Après avoir renoncé à un héritage foncier pour se consacrer aux études à Oxford, Paris et Bologne, il fut nommé chancelier de l’université d’Oxford puis de l’archevêque d’unification Edmond Rich. Son élection au siège épiscopal de Chichester en 1244 se heurta à l’opposition virulente du roi Henri III, qui confisqua les revenus de son diocèse et le contraignit à exercer son ministère dans une pauvreté absolue pendant deux ans. Cette période de dénuement renforça son lien avec les plus démunis et forgea sa réputation de prélat intègre, vivant humblement parmi ses fidèles tout en voyageant à pied à travers son territoire.

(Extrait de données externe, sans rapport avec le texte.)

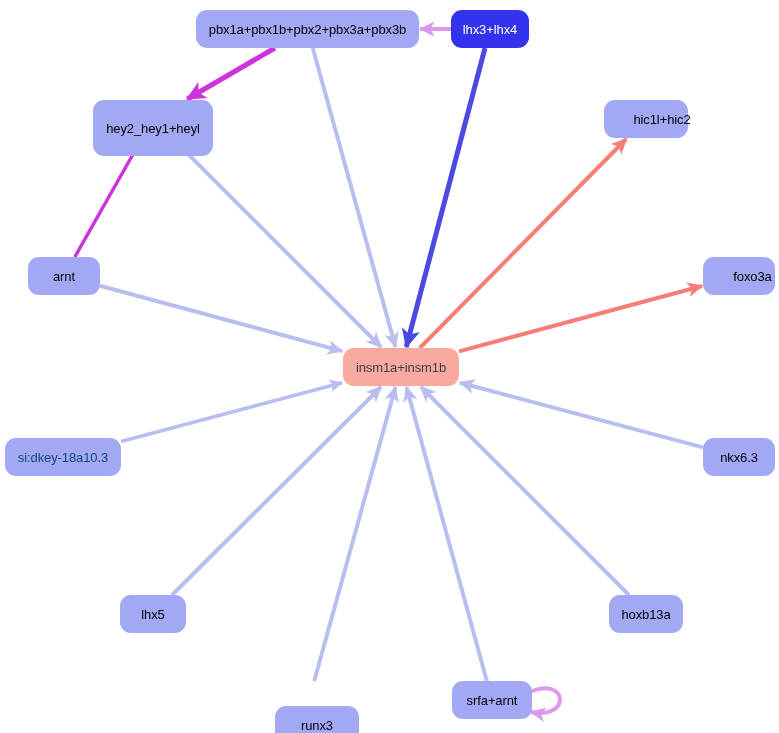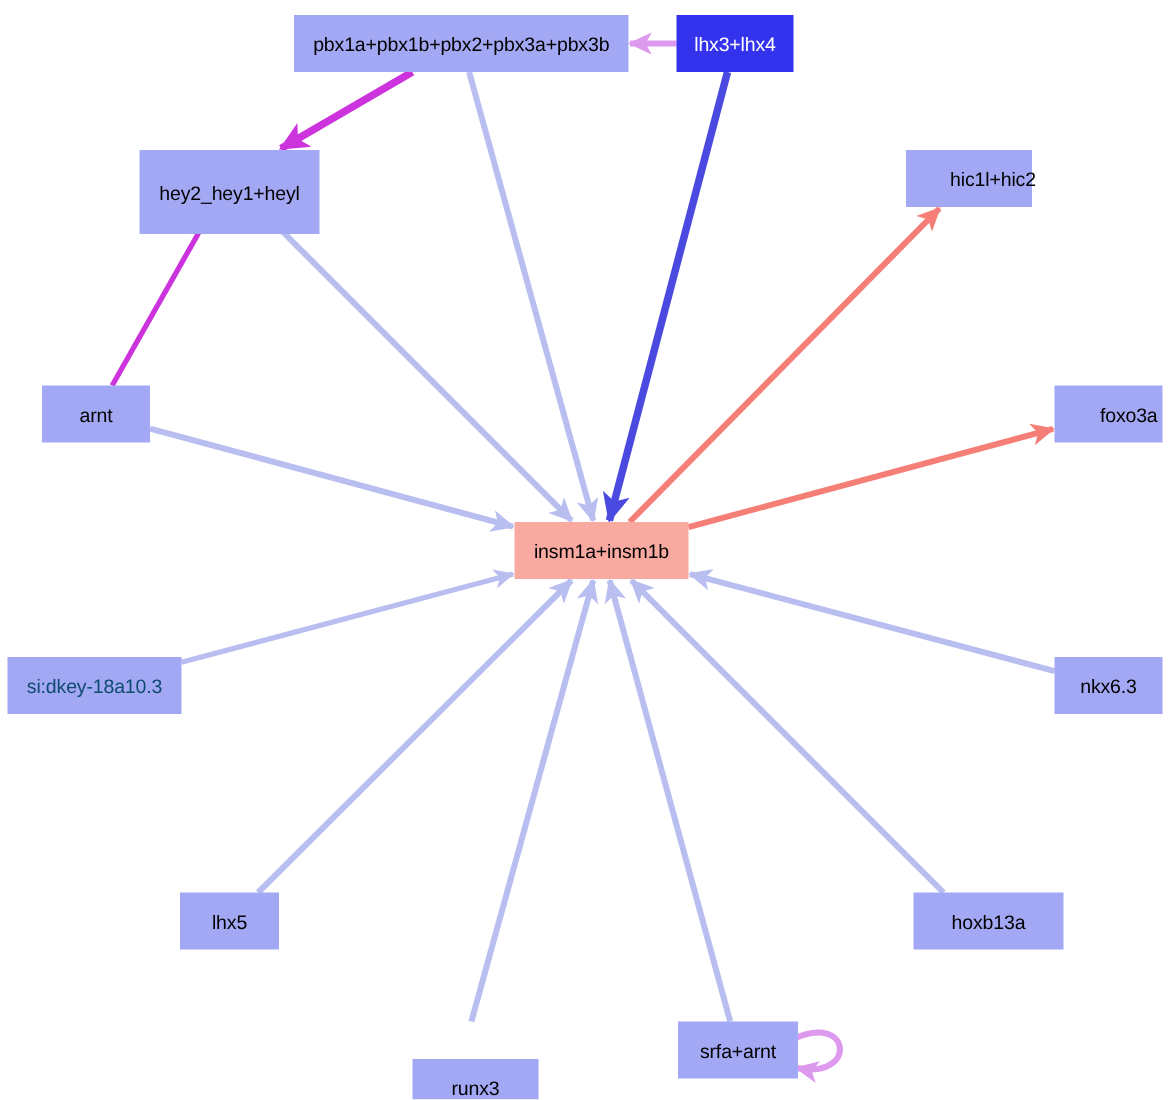"pbx1a+pbx1b+pbx2+pbx3a+pbx3b" .node { border-radius: 0 -> 11px }
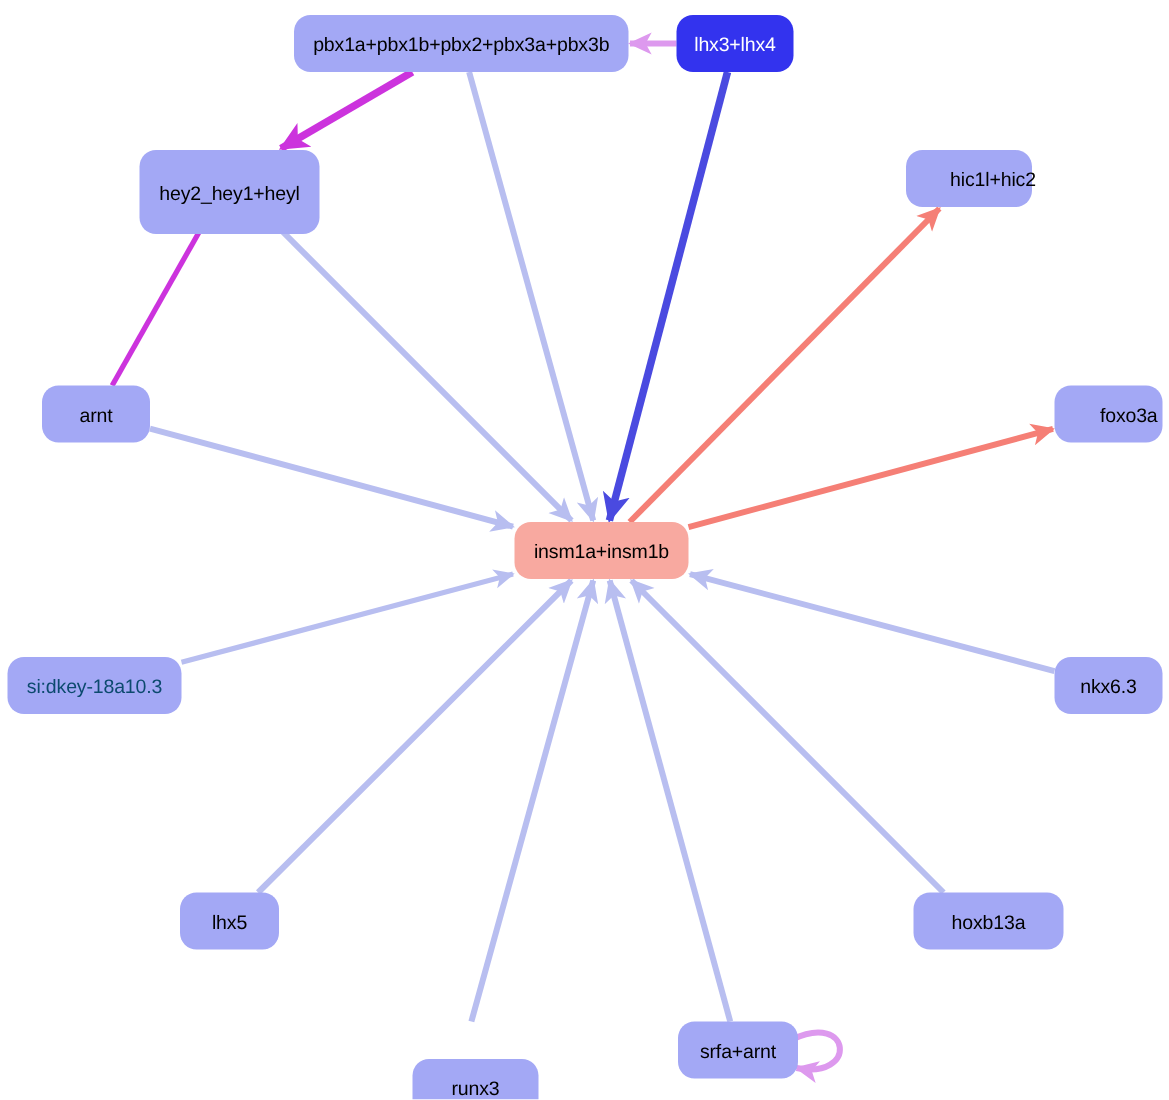"insm1a+insm1b" div.node { color: #000000 -> #404040 }
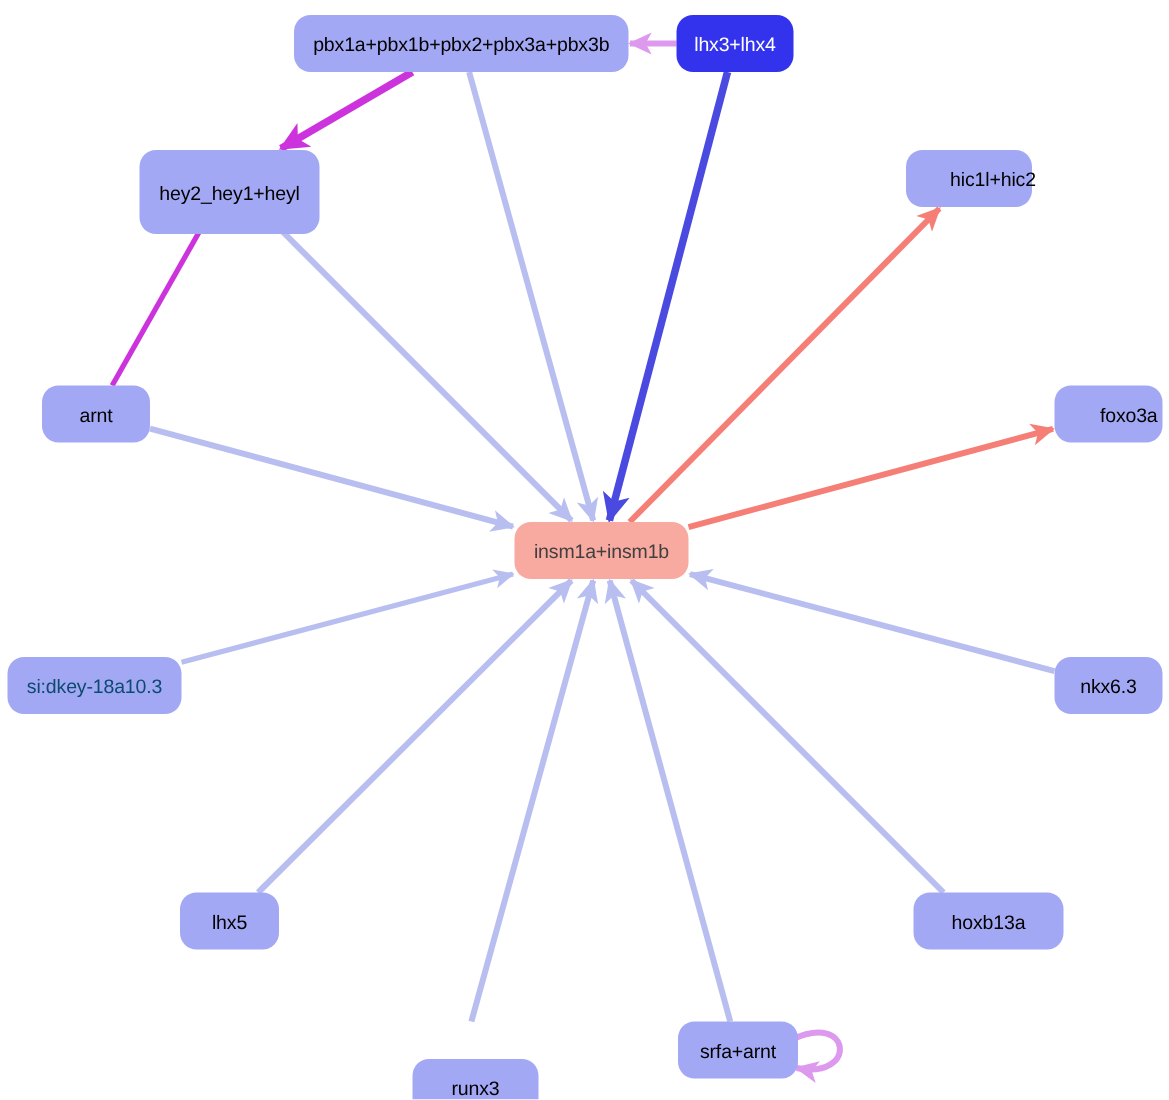"hoxb13a" div.node { width: 100px -> 74px }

La piété de Richard de Chichester s’est manifestée par une réforme profonde des coutumes de son clergé, imposant le célibat, la gratuité des sacrements et le respect strict de la liturgie pour contrer les dérives de l’époque. Il est universellement connu pour sa prière célèbre exprimant le désir de connaître le Christ plus clairement, de l’aimer plus chèrement et de le suivre plus près, jour après jour, un texte qui a traversé les siècles jusqu’à la culture populaire contemporaine. Son épiscopat fut marqué par une défense acharnée des droits de l’Église face aux empiétements du pouvoir séculier, tout en maintenant une dévotion particulière pour le soin des malades et le soutien aux croisés, prêchant lui-même pour une nouvelle expédition avant de s’éteindre à Douvres.

Canonisé en 1262 par le pape Urbain IV, soit seulement neuf ans après sa mort, Richard est devenu le saint patron du Sussex et des cochers, en raison de son travail de jeunesse dans la ferme familiale. Le transfert de ses reliques vers un sanctuaire de la cathédrale de Chichester en 1276 fit de la ville l’un des centres de pèlerinage les plus importants du pays jusqu’à la Réforme anglaise, où son tombeau fut détruit sur ordre de Henry VIII. Aujourd’hui, sa fête fixée au 3 avril commémore non seulement le théologien érudit et le réformateur discipliné, mais aussi l’homme dont la vie fut une synthèse entre l’exigence académique et une charité radicale tournée vers les marges de la société médiévale.